O que acha do projeto do governo federal de regular o acesso e uso dos recursos florestais?
Pode ser positivo ou muito negativo. Tudo vai depender da capacidade de fiscalização do governo. É melhor que uma empresa esteja trabalhando em área cedida pelo governo, passível de fiscalização, do que em uma área devoluta (sem documentação regular). Acho positivo colocar a floresta toda sob algum tipo de legislação especial. Vale lembrar que 23% do território da Amazônia é de propriedade privada, 3,55% são reservas e todo o resto são áreas devolutas. Ou seja, muitas são de comunidades que não têm documentos e por isso são invadidas por fazendeiros, grileiros. Se isso for regulado tem como fiscalizar, como penalizar, e assegurar permanência das comunidades tradicionais nessas terras.

Existe algum projeto no sentido de incentivar o engajamento de jovens brasileiros em trabalhos sócio-ambientais na Amazônia?

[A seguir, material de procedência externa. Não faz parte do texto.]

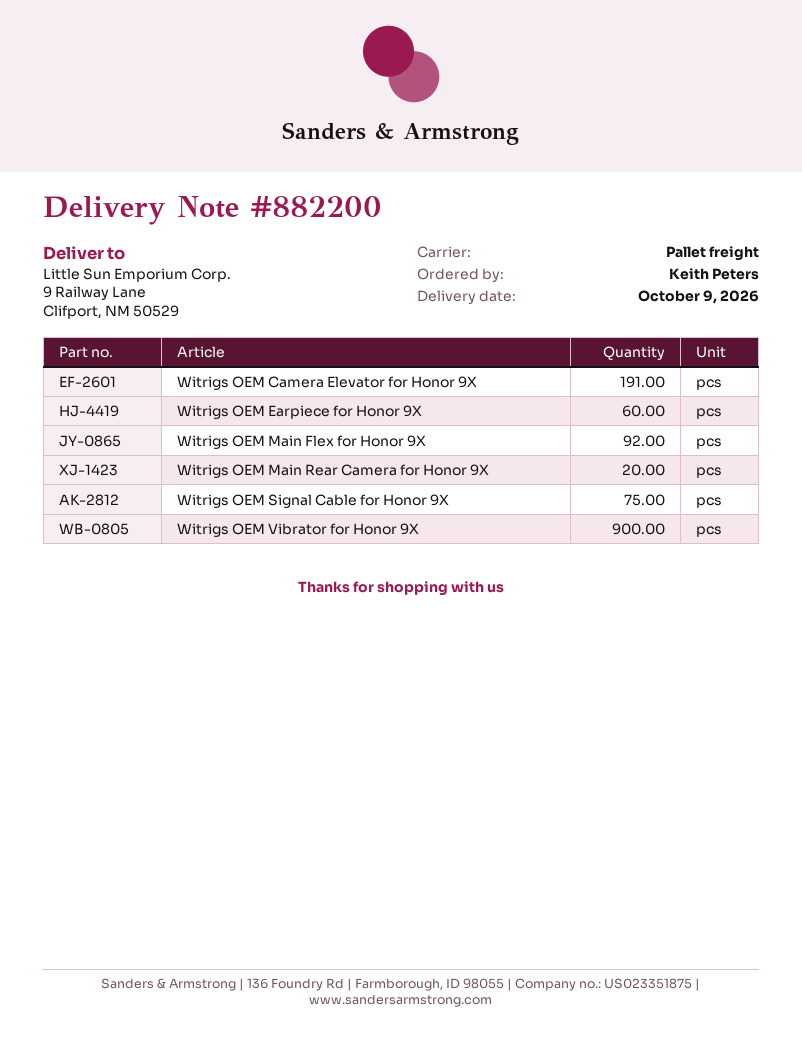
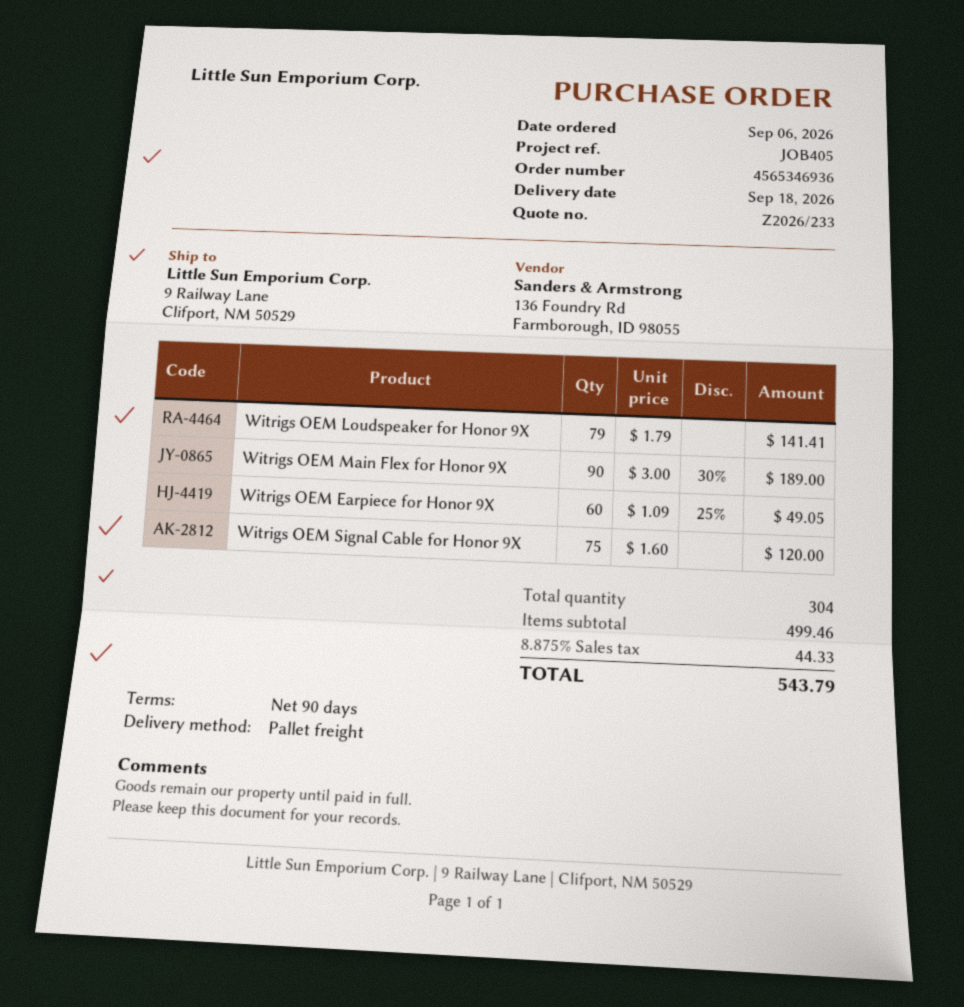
delivery date: 2026-10-09 -> 2026-09-18
Witrigs OEM Camera Elevator for Honor 9X: 191 -> none
Witrigs OEM Main Flex for Honor 9X: 92 -> 90
Witrigs OEM Main Rear Camera for Honor 9X: 20 -> none
Witrigs OEM Vibrator for Honor 9X: 900 -> none
Witrigs OEM Loudspeaker for Honor 9X: none -> 79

Os gestores – ONGs, escolas - teriam que estar mais capacitados para incentivar o jovem a buscar uma visão mais realista da Amazônia. Um índio que veio ao Rio por conta do Amazônia Br me perguntou: "Por que as crianças daqui, quando me encontram, fazem o som `uúúúú` e batem na boca?" Eu respondi que esse é o barulho dos índios dos filmes americanos. O índio brasileiro ficou triste ao saber dessa resposta. Infelizmente, não conheço trabalhos com o propósito mencionado. No Saúde&Alegria temos o projeto Bagagem (www.projetobagagem.com.br) destinado aos turistas que desejam conhecer a Amazônia mais de perto, de maneira mais realista, convivendo com as comunidades extrativistas, ribeirinhas, ficando hospedadas na casa dos povos nativos.